This is a nice editorial that appeared in the Monday July 30th Philadelphia Daily News.


EXACTLY A YEAR AGO, the Republican National Convention provided a stage for Philadelphia to strut its considerable stuff, and the city harvested a ton of good public relations.

Yet, a series of civil rights lawsuits (some already filed, others in the works) offer evidence that the image Philadelphia presented to the world last summer was - at least in part - a charade.

And what a show it was!

  • Mass arrests of would-be protesters and some bystanders, many held on astronomical bail, which conveniently removed them - and their messages - from public view.
  • Public officials, including our mayor, district attorney and police commissioner, describing those arrested in hyperbole befitting Osama bin Laden.
  • The press (including this newspaper, we admit) pretty much taking them at their word.

But when it came time to prove the allegations, the city could not make the cases.

Many charges were dropped for lack of evidence; others failed to impress judges or juries (a minuscule number of protesters were found guilty of anything).

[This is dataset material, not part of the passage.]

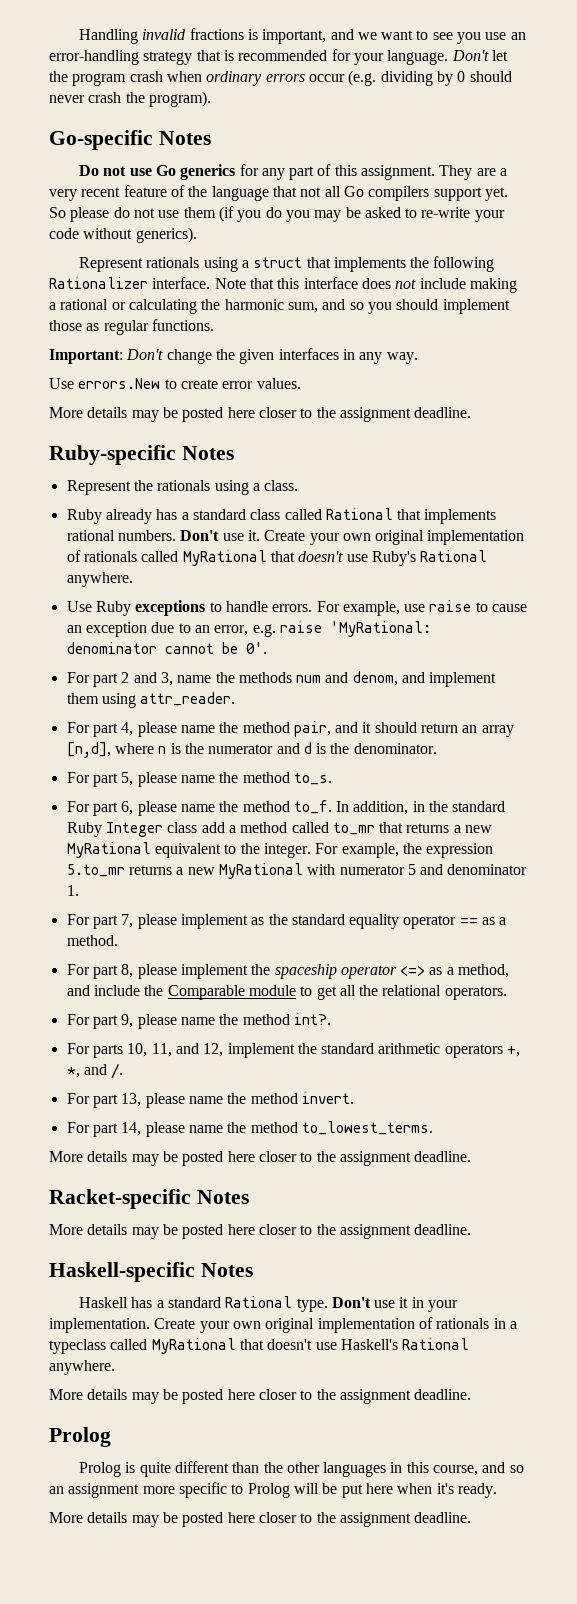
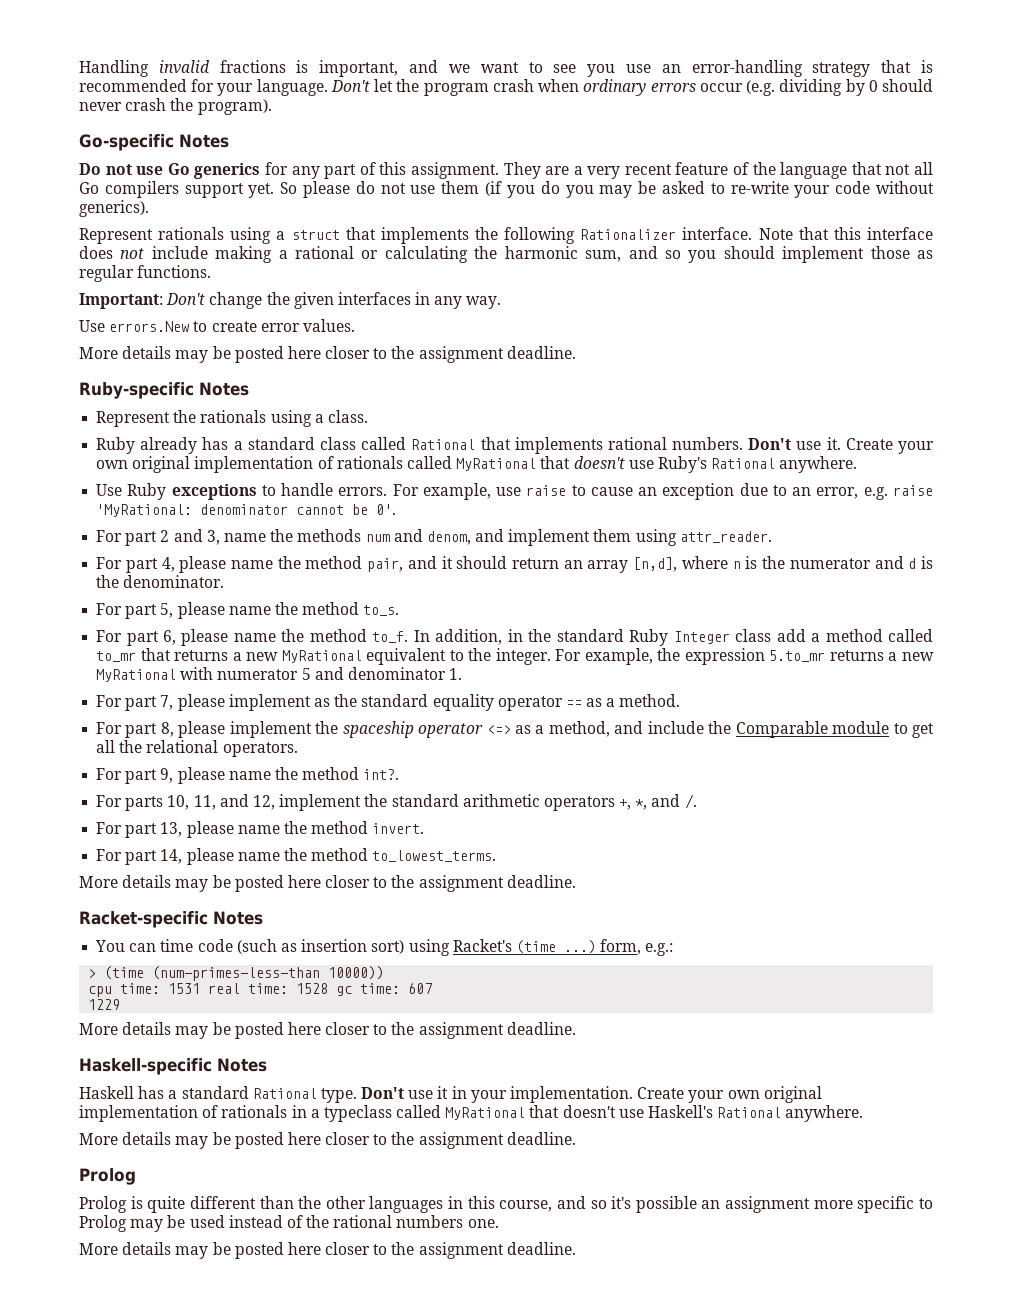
(249, 1197) none -> [95,939,674,956] [88,966,385,981] [88,983,433,997] [88,999,121,1010] // You can time code (such as insertion sort) using Racket's (time ...) form, e.g.: // > (time (num-primes-less-than 10000)) // cpu time: 1531 real time: 1528 gc time: 607 // 1229
(524, 1469) none -> [611,1196,697,1213] it's possible
[293,1483,497,1498] will be put here when it's ready. -> [130,1215,499,1232] may be used instead of the rational numbers one.

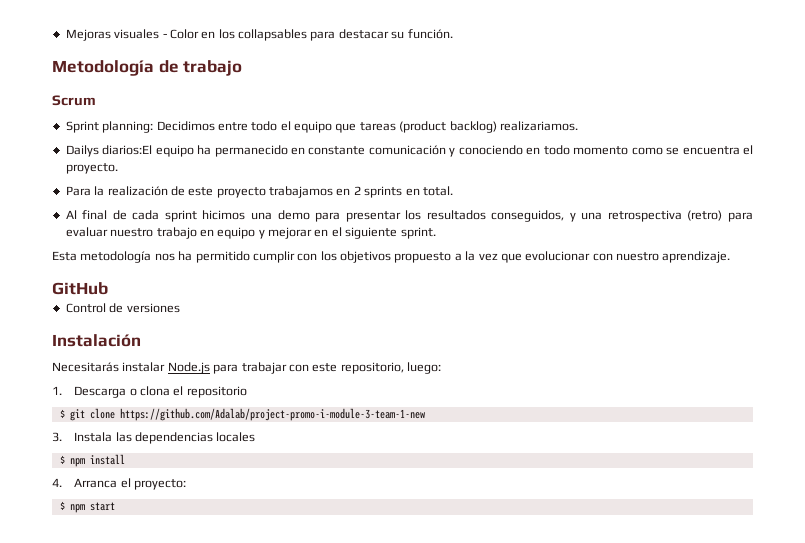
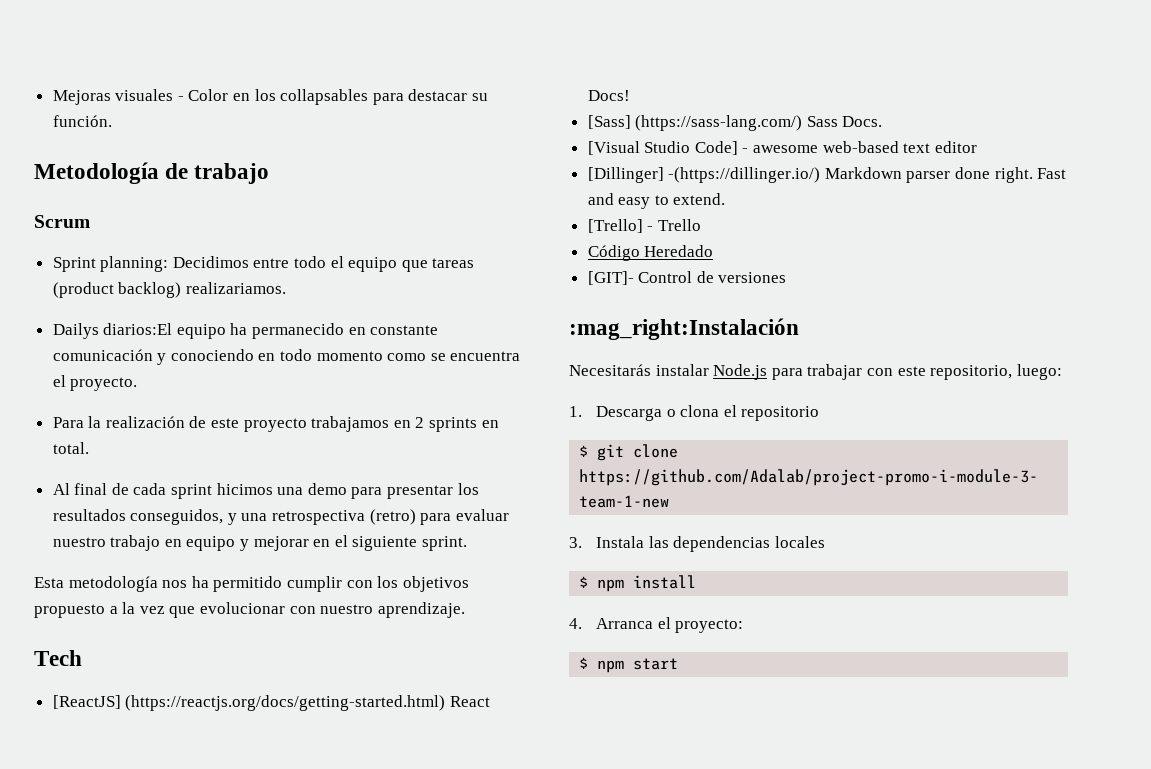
[52,282,108,295] GitHub // -> [34,650,82,666] [52,695,490,711] [587,90,630,101] [587,115,883,131] [587,141,977,155] [587,167,1067,183] [587,193,726,209] [587,219,701,233] [587,245,714,261] [587,271,634,285] Tech // [ReactJS] (https://reactjs.org/docs/getting-started.html) React Docs! // [Sass] (https://sass-lang.com/) Sass Docs. // [Visual Studio Code] - awesome web-based text editor // [Dillinger] -(https://dillinger.io/) Markdown parser done right. Fast and easy to extend. // [Trello] - Trello // Código Heredado // [GIT]-
[52,334,141,347] Instalación -> [569,318,799,340] :mag_right:Instalación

But by the time the prosecutions fell apart, the spotlight had moved elsewhere.

Very convenient -and very disturbing to anyone who thinks the 4th, 5th, 8th and 14th amendments to the Constitution ought to mean something in the city where it was written.

Two alleged "ringleaders" filed suit last week in federal court. John Sellers, avowedly nonviolent director of the Ruckus Society, was in prison for six days on $1 million bail, before charges were dropped. Terrence McGuckin, held on $500,000 bail, was acquitted of misdemeanor charges.

On Wednesday, a lawsuit is to be filed on behalf of 70 people in the so-called "puppet warehouse" in West Philadelphia, when it was raided by police. They also, not so coincidentally, were in jail for the rest of the convention week.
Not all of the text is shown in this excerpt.